I came home thinking about the sermon and did research with USA Today Network. Last month there was an article stating, “An American Society of Plastic Surgeons report found that $16 billion was spent on cosmetic plastic surgeries and minimally invasive procedures in 2016 which is the most the U.S. has ever spent on such operations.” Another article quoted that Millennials and Gen Xers are heading to plastic surgeons and dermatologists not to undo the toll years have taken on their skin, but to prevent it.

I watched the documentary Embrace, directed by Taryn Brumfitt. In 2013 Taryn, a mother in Australia, posted a “before and after” photo of herself after having her baby. It went viral on the Internet and was seen by 100 million people worldwide. The comments she received were vicious. She realized the power of body shaming and body loathing. She traveled the globe talking to experts, women on the street, and well-known personalities about the alarming self-hatred related to not having a perfect body.

I feel sickened with this global epidemic related to women’s bodies. Are we destined to have unhealthy negative self-talk for a lifetime? Our gender is objectified and sexualized while simultaneously critiqued for not being sufficiently sexy.

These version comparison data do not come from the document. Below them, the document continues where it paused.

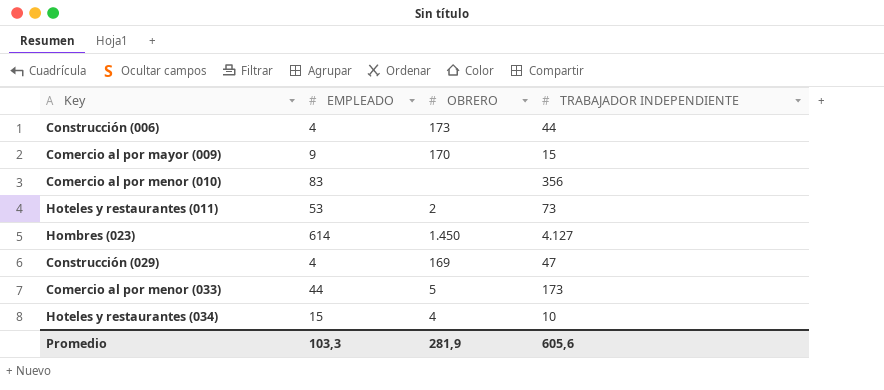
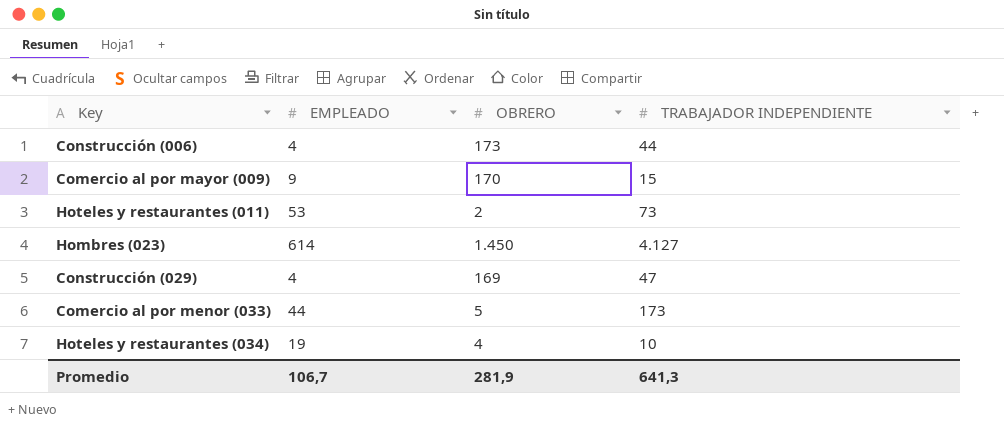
row Comercio al por menor (010): 83 | none | 356 -> none
Hoteles y restaurantes (034) | EMPLEADO: 15 -> 19
Promedio | EMPLEADO: 103,3 -> 106,7
Promedio | TRABAJADOR INDEPENDIENTE: 605,6 -> 641,3

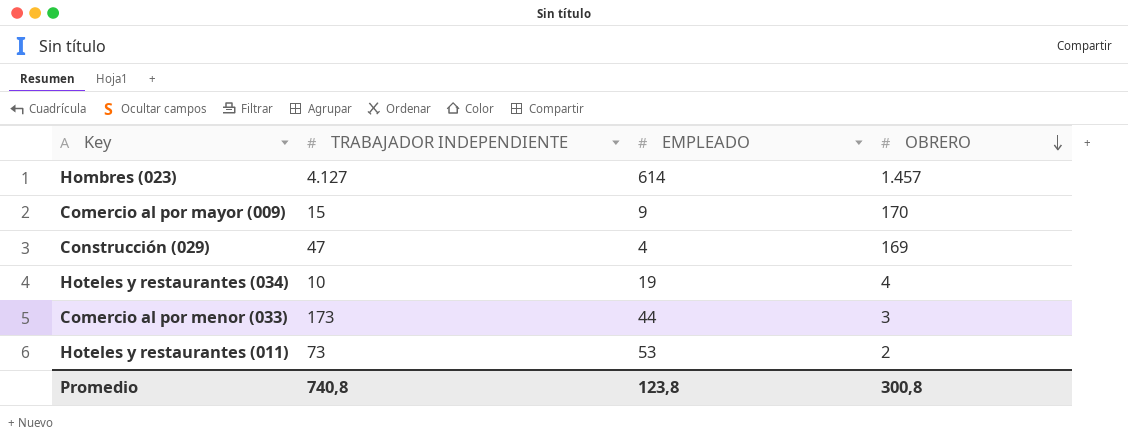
row order: none -> OBRERO descending
column TRABAJADOR INDEPENDIENTE | position: 4 -> 2
row Construcción (006): 4 | 173 | 44 -> none
Hombres (023) | OBRERO: 1.450 -> 1.457
Comercio al por menor (033) | OBRERO: 5 -> 3
Promedio | TRABAJADOR INDEPENDIENTE: 641,3 -> 740,8
Promedio | EMPLEADO: 106,7 -> 123,8
Promedio | OBRERO: 281,9 -> 300,8

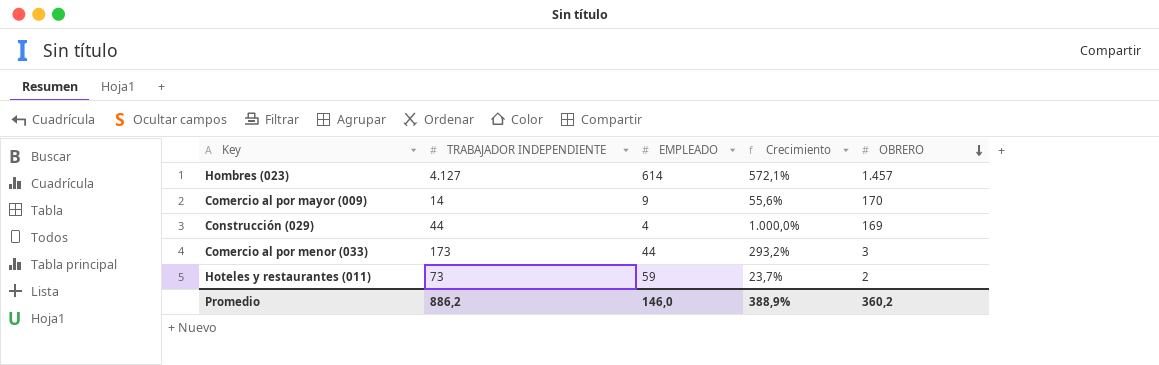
column Crecimiento | formula: none -> ([TRABAJADOR INDEPENDIENTE] - [EMPLEADO]) / [EMPLEADO]
row Hoteles y restaurantes (034): 10 | 19 | 4 -> none
Comercio al por mayor (009) | TRABAJADOR INDEPENDIENTE: 15 -> 14
Construcción (029) | TRABAJADOR INDEPENDIENTE: 47 -> 44
Hoteles y restaurantes (011) | EMPLEADO: 53 -> 59
Promedio | TRABAJADOR INDEPENDIENTE: 740,8 -> 886,2
Promedio | EMPLEADO: 123,8 -> 146,0
Promedio | OBRERO: 300,8 -> 360,2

I feel sickened with this global epidemic related to women’s bodies.

The next day I was at my yoga class and the instructor began with an explanation of the term “Svadhyaya,” which literally means “one’s own reading and self-study.” She said it is good to study wisdom teachings to help cultivate self-compassion and self-discovery. Then our instructor said that anytime you find fault with your body or yourself with negative words spoken in your mind, it’s like you are vomiting on yourself. That got my attention.

As believers we say that the Holy Spirit resides within our bodies. It is honorable to take care of our body, mind, and spirit. The toning and stretching of yoga postures helps keep my sciatica at bay. This practice quiets my mind when I focus on breathing and my body parts. But what do we see when we look in the mirror? Do we see the temple of the Holy Spirit? Do we see a body that is the delight and masterpiece of our Creator God? Or do we begin finding fault with our thighs, stomach, wrinkles, or gray hair?

I looked into the mirror after all this reflection and decided that I am not going to color my hair anymore. On one hand it is a big decision. On the other hand it is no big deal. It is just time to embrace my new senior citizen body. Coloring my hair began in high school with Clairol’s Nice ‘n Easy Frost & Tip kit. In college being natural was the rage. After our children were born and the house was decorated and landscaped it seemed time to move on to “redecorating” my hair and cover up the gray. I started out brown, than red, and then blond.

I fault no one for coloring their hair or pampering themselves with Botox or cosmetic surgeries, but I finally decided for me enough is enough. White or gray is gorgeous. Aging is inevitable and the passage of time will take my body to death one day. But until it does, I can fight back by blessing my body and laying my self-critical weapons down, finally resting in holy imperfection.